The following table presents pro forma information stated in thousands of dollars for the three months ended March 31, 2004 as if the acquisition of WMFC had occurred at the beginning of 2004. The pro forma information includes adjustments for the amortization of intangibles arising from the transaction, the elimination of acquisition related expenses, and the related income tax effects. WMFC has been included in results since March 15, 2004. The pro forma financial information is not necessarily indicative of the results of operations as they would have been had the transactions been effected on the assumed dates.

2004
Interest income   $6,648  
Interest expense  2,122  

     Net interest income  4,526  
Provision for loan losses  310  

     Net interest income after provision  4,216  
Noninterest income  1,876  
Noninterest expense  4,788  

     Income before federal income tax  1,304  
Federal income tax expense  346  

Net income  $   958  

Basic earnings per share  $  0.51  
Diluted earnings per share  $  0.51  

ITEM 2 — MANAGEMENT’S DISCUSSION AND ANALYSIS OF FINANCIAL CONDITION AND RESULTS OF OPERATIONS

Results of Operations

Certain of the Corporation’s accounting policies are important to the portrayal of the Corporation’s financial condition, since they require management to make difficult, complex or subjective judgments, some of which may relate to matters that are inherently uncertain. Estimates associated with these policies are susceptible to material changes as a result of changes in facts and circumstances. Facts and circumstances, which could affect these judgments, include, but without limitation, changes in interest rates, in the performance of the economy or in the financial condition of borrowers. Management believes that its critical accounting policies include determining the allowance for loan losses and determining the fair value of securities and other financial instruments.
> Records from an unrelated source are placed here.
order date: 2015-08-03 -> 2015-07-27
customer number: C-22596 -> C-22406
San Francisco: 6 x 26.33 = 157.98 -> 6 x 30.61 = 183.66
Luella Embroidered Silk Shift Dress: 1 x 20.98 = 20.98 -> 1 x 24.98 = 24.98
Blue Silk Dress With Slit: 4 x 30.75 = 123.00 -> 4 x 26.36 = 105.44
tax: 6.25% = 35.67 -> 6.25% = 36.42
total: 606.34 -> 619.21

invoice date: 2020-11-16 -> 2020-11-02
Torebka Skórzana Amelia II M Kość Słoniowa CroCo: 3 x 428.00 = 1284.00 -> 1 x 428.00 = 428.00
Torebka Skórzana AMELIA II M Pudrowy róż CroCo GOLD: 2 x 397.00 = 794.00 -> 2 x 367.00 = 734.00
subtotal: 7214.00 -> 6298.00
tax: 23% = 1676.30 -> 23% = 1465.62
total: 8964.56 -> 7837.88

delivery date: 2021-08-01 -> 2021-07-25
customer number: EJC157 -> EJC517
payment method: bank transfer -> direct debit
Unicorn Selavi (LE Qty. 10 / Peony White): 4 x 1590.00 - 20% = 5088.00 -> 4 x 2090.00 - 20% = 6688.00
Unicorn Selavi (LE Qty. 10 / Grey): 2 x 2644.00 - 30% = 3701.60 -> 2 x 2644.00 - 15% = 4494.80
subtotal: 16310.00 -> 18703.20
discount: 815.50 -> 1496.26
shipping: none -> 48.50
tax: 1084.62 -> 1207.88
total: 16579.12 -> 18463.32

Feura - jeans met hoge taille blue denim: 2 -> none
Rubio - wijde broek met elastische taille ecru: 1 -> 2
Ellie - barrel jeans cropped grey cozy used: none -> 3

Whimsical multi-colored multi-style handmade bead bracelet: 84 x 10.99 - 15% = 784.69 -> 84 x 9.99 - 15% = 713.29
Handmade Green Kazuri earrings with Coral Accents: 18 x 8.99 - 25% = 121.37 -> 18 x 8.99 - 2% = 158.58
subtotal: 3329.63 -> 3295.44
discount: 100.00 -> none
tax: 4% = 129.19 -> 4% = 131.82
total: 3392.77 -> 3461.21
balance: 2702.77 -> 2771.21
As indicated in the income statement, earnings for the three months ended March 31, 2005 were $1,152,000 compared to $822,000 for the same period in 2004. Earnings increased for the first quarter of 2005 due to the inclusion of a full quarter of earnings for West Michigan Community Bank in 2005 versus sixteen days of earnings in 2004. Higher net interest income, which more than offset a slight decrease in noninterest income and an increase in noninterest expense,also contributed in part to the increase in net income. Net interest income was higher due to significantly higher loan balances during the first quarter of 2005 compared with the same period in 2004. The Corporation continues to focus on core banking activities and new opportunities in current and surrounding markets.

12


The banking industry uses standard performance indicators to help evaluate a banking institution’s performance. Return on average assets is one of these indicators. For the three months ended March 31, 2005 the Corporation’s return on average assets (annualized) was 0.80% compared to 0.73% for the same period in 2004. Net income per share — basic and diluted was $0.61 in the first three months of 2005 compared to $0.44 net income per share – basic and diluted for the same period in 2004.

Net Interest Income

Net interest income and average balances and yields on major categories of interest-earning assets and interest-bearing liabilities for the three months ended March 31, 2005 and 2004 are summarized in Table 2. The effects of changes in average interest rates and average balances are detailed in Table 1 below.

Table 1

THREE MONTHS ENDED
MARCH 31,
2005 COMPARED TO 2004
INCREASE (DECREASE)
DUE TO

(000'S OMITTED) VOL YIELD/
RATE
TOTAL

Taxable Securities   $   (65 ) $   93   $      28  
Tax-Exempt Securities  71   57   128  
Federal Funds Sold  (5 ) 6   1  
Total Loans  1,880   391   2,271  
Loans Held for Sale  5   2   7  

   Total Earning Assets  1,886   549   2,435  
Interest Bearing Demand Deposits  110   7   117  
Savings Deposits  2   (76 ) (74 )
Time CD's $100,000 and Over  160   32   192  
Other Time Deposits  171   (29 ) 143  
Other Borrowings  173   14   186  

   Total Interest Bearing Liabilities  616   (53 ) 564  

      Net Interest Income  $ 1,270   $ 601   $ 1,871  


As indicated in Table 1, during the three months ended March 31, 2005, net interest income increased compared to the same period in 2004, principally because of the increase in loan interest income and securities interest income. Loan income increased due to higher balances during the first three months of 2005 compared to the same period in 2004. Interest expenses increased compared to the first quarter of 2004 due to the increase in deposit balances and an increase in borrowings for the Corporation.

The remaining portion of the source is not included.